In fact, some of the best people in the world have been fired. J.K Rowling was fired for writing short stories on the company computer; Walt Disney was sacked for ‘not being creative enough’; and Thomas Edison was given his P45 for spilling sulphuric acid on the floor. The acid leaked through the floorboards and onto his boss’ desk on the floor below.
If an interviewer likes you, you have the skills required to do the job, and you don’t spend the entire interview slagging off your old boss, it’s extremely unlikely you’ll be rejected simply because you were fired. And if you are rejected, you’re destined for something else.
Being honest can paint you in a much better light than you imagine
In my opinion, if an interviewer asks why you left your previous job, you should tell them the truth.
You don’t have to go into extensive detail about why you were let go. After all, the whole point of a job interview is to show off your skills and emphasise how amazing you are. If there’s a long list of things you did wrong in your last job, you can keep most of them to yourself.
Pick one thing you did wrong and find a way to turn it into a positive. This is a great opportunity to show you’re just as willing to reflect on your failures as you are to celebrate your successes. A willingness to learn from your mistakes is an incredibly valuable quality. Employers should embrace it.
How to turn being fired into a learning experience
Let’s imagine you were let go because your performance was deemed unsatisfactory. It’s wise to prepare a couple of key takeaways ahead of the interview.
Perhaps you could say something like: “I was fired because of difficulties managing my workload. There were certain issues that were outside of my control, but I’ve learned a lot from the experience. Since being let go I’ve practised working to tighter deadlines, I’ve experimented with online organisation tools to track the progress of different projects, and I’ve taken an online course to improve my skills so that I can complete each job more efficiently.”
The above won’t be as relevant if you’ve landed an interview within days of being let go, but you can still plan a little speech that highlights actionable steps you’re in the process of taking to improve.
In this case you could say something like: “I was let go because we lost a key client and I made an error that contributed towards their decision to leave. I’ve spent a lot of time reflecting on how I can avoid this in future and I believe this will be an invaluable asset in my next role.“
When preparing for the interview, refer back to the job ad and try to weave elements of the ad into your explanation in a positive light.

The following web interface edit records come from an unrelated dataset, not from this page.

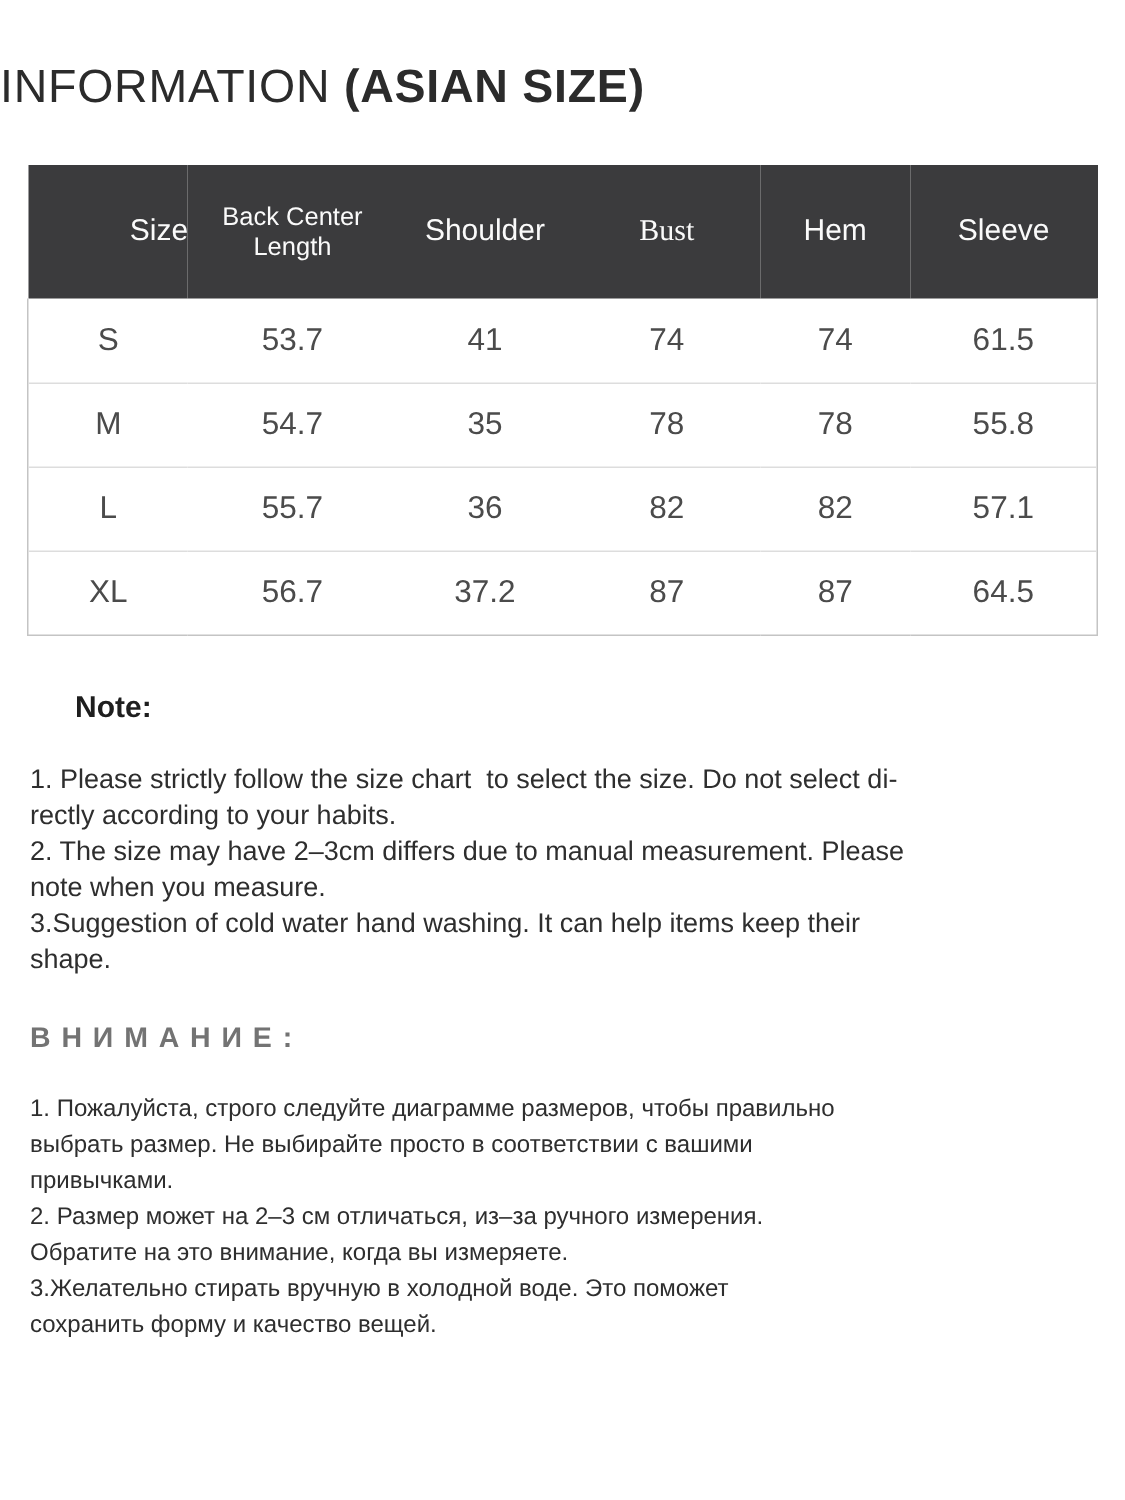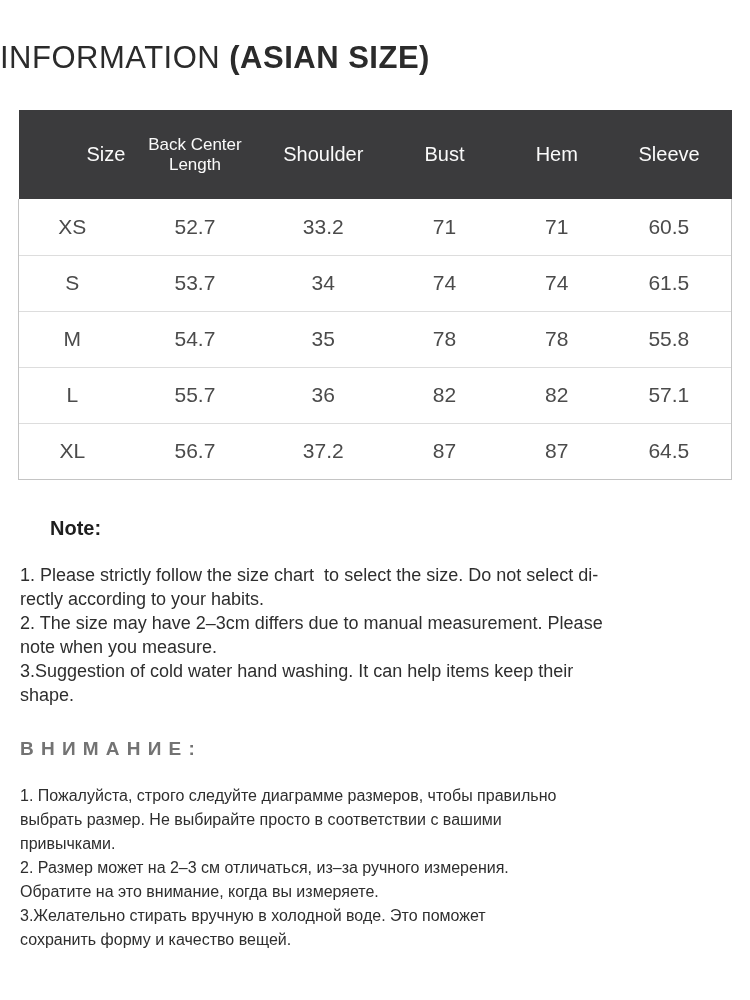--- a/index.html
+++ b/index.html
@@ -42,21 +42,21 @@
     font-size: 20px;
     height: 89px;
     text-align: center;
     vertical-align: middle;
     white-space: pre-line;
     line-height: 1.15;
   }
   table.size-table th:nth-child(1) { width: 15%; text-align: right; }
   table.size-table th:nth-child(2) { width: 19.5%; font-size: 17px; }
   table.size-table th:nth-child(3) { width: 16.5%; }
-  table.size-table th:nth-child(4) { width: 17.5%; }
+  table.size-table th:nth-child(4) { width: 17.5%; font-family: Liberation Serif, serif; }
   table.size-table th:nth-child(5) { width: 14%; }
   table.size-table th:nth-child(6) { width: 17.5%; }
   table.size-table td {
     height: 56px;
     text-align: center;
     vertical-align: middle;
     font-size: 21px;
     font-weight: 400;
     color: #4b4b4b;
   }
@@ -113,31 +113,23 @@
             <th>Back Center
 Length</th>
             <th>Shoulder</th>
             <th>Bust</th>
             <th>Hem</th>
             <th>Sleeve</th>
           </tr>
       </thead>
       <tbody id="table-body">
           <tr>
-            <td>XS</td>
-            <td>52.7</td>
-            <td>33.2</td>
-            <td>71</td>
-            <td>71</td>
-            <td>60.5</td>
-          </tr>
-          <tr>
             <td>S</td>
             <td>53.7</td>
-            <td>34</td>
+            <td>41</td>
             <td>74</td>
             <td>74</td>
             <td>61.5</td>
           </tr>
           <tr>
             <td>M</td>
             <td>54.7</td>
             <td>35</td>
             <td>78</td>
             <td>78</td>

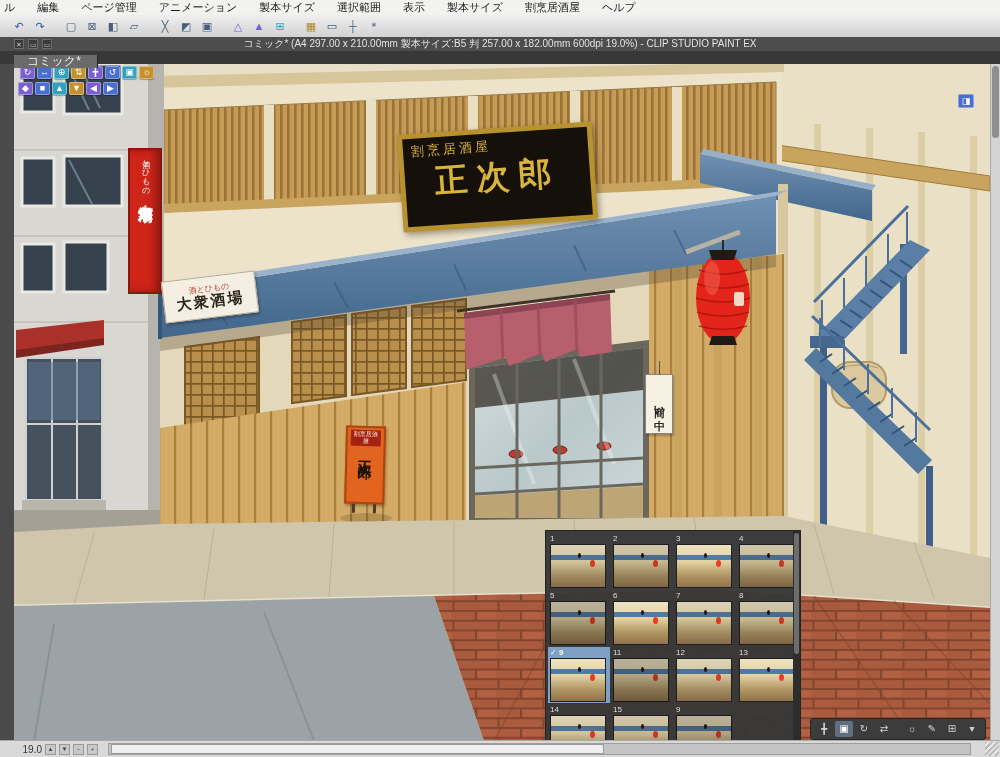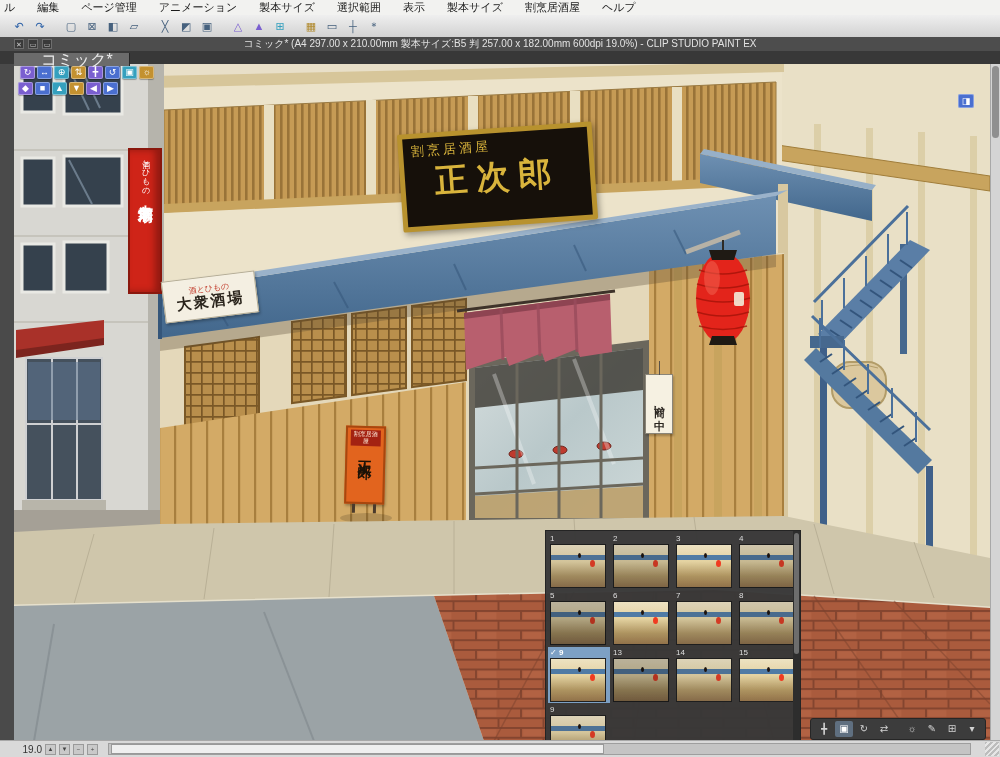--- a/index.html
+++ b/index.html
@@ -22,21 +22,21 @@
   .cmd-icon:nth-child(11){color:#7a5fd0;}
   .cmd-icon:nth-child(12){color:#35a0be;}
   .cmd-icon:nth-child(13){margin-left:10px;color:#b08a2e;}
   .titlebar{position:absolute;left:0;top:37px;right:0;height:20px;background:#4d4d4d;
     color:#e2e2e2;font-size:10px;line-height:14px;text-align:center;z-index:20;}
   .winbtns{position:absolute;left:14px;top:2px;display:flex;gap:4px;}
   .winbtn{width:10px;height:10px;background:#3a3a3a;border:1px solid #6e6e6e;
     color:#cccccc;font-size:7px;line-height:9px;text-align:center;box-sizing:border-box;}
   .tabbar{position:absolute;left:0;top:51px;right:0;height:13px;background:#383838;z-index:20;}
   .tab{display:inline-block;margin-left:14px;height:13px;background:#6b6b6b;color:#ececec;
-    font-size:16px;line-height:13px;padding:0 16px 0 27px;border-right:1px solid #262626;}
+    font-size:12px;line-height:13px;padding:0 16px 0 13px;border-right:1px solid #262626;}
   
   .workspace{position:absolute;left:0;top:64px;right:0;bottom:16px;background:#4a4a4a;}
   .canvas{position:absolute;left:14px;top:0;width:976px;height:677px;overflow:hidden;
     background:#e7dec8;}
   .canvas svg{position:absolute;left:0;top:0;width:976px;height:677px;}
   .vscroll{position:absolute;right:0;top:0;width:10px;height:677px;background:#d4d4d4;
     border-left:1px solid #a8a8a8;box-sizing:border-box;}
   .vthumb{position:absolute;left:1px;top:2px;width:7px;height:72px;background:#8f8f8f;border-radius:4px;}
   
   .bottombar{position:absolute;left:0;bottom:0;right:0;height:16px;background:#d9d9d9;
@@ -502,20 +502,28 @@
           </div>
           <div class="preset-cell">
             <div class="preset-num">8</div>
             <div class="preset-thumb"></div>
           </div>
           <div class="preset-cell selected">
             <div class="preset-num">✓ 9</div>
             <div class="preset-thumb"></div>
           </div>
           <div class="preset-cell">
+            <div class="preset-num">11</div>
+            <div class="preset-thumb"></div>
+          </div>
+          <div class="preset-cell">
+            <div class="preset-num">12</div>
+            <div class="preset-thumb"></div>
+          </div>
+          <div class="preset-cell">
             <div class="preset-num">13</div>
             <div class="preset-thumb"></div>
           </div>
           <div class="preset-cell">
             <div class="preset-num">14</div>
             <div class="preset-thumb"></div>
           </div>
           <div class="preset-cell">
             <div class="preset-num">15</div>
             <div class="preset-thumb"></div>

Were you and the job simply incompatible?
In the same way that you can be incompatible with a romantic partner, you can be incompatible with a job too.
For example, back in 2015, I landed a job in a technical digital marketing role despite all my previous jobs being creative. I found that job incredibly difficult and no matter how hard I tried, I just couldn’t get the hang of it. When I quit a few months later without another job to go to, my incompatibility with the role was one of the reasons.
If this sounds familiar and you’re applying for a job that’s completely different to the one you were fired from, you could say: “On reflection, I wasn’t the best fit for the role and that’s why I’m here sitting in front of you today. I feel like I’m better suited to this position because my strengths lie in X, X and X.”
When an employee is fired, they’re rarely the only person to blame
Although there’s a lot to be said for taking responsibility for your own shortcomings when you’ve been fired, sometimes it really isn’t your fault.
When an employer sacks someone, they’ll sometimes place 100% of the blame on the person they’ve just fired. However, unless the employee is guilty of something seriously immoral or illegal (think sexual harassment, theft, blackmail), most of the time, there’s usually more than one person to blame.
For example, an employer may claim that an employee didn’t have the experience needed for the role – and that’s why they fired them. Personally, I think this is more of a recruitment failure than the fired employee’s fault. Unless the employee lied on their CV or bullshitted their way through the interview, their inexperience should have been recognised before they were offered a role.
This is important for two reasons.
- In order for you to have a successful job interview after being fired, you need to let go of the shame and guilt you may be feeling. If you go into the interview room feeling like you’re 100% at fault and you’ve got something to hide, you’ll struggle to paint yourself in the best possible light
- Employers know that people sometimes get fired for reasons outside of their control. In fact, there’s a chance they’ve even been fired themselves
No matter the reason you’ve been fired, I promise that if you take this opportunity to reflect on the situation, learn from the experience, and sing about your strengths, you’ll go on to do amazing things.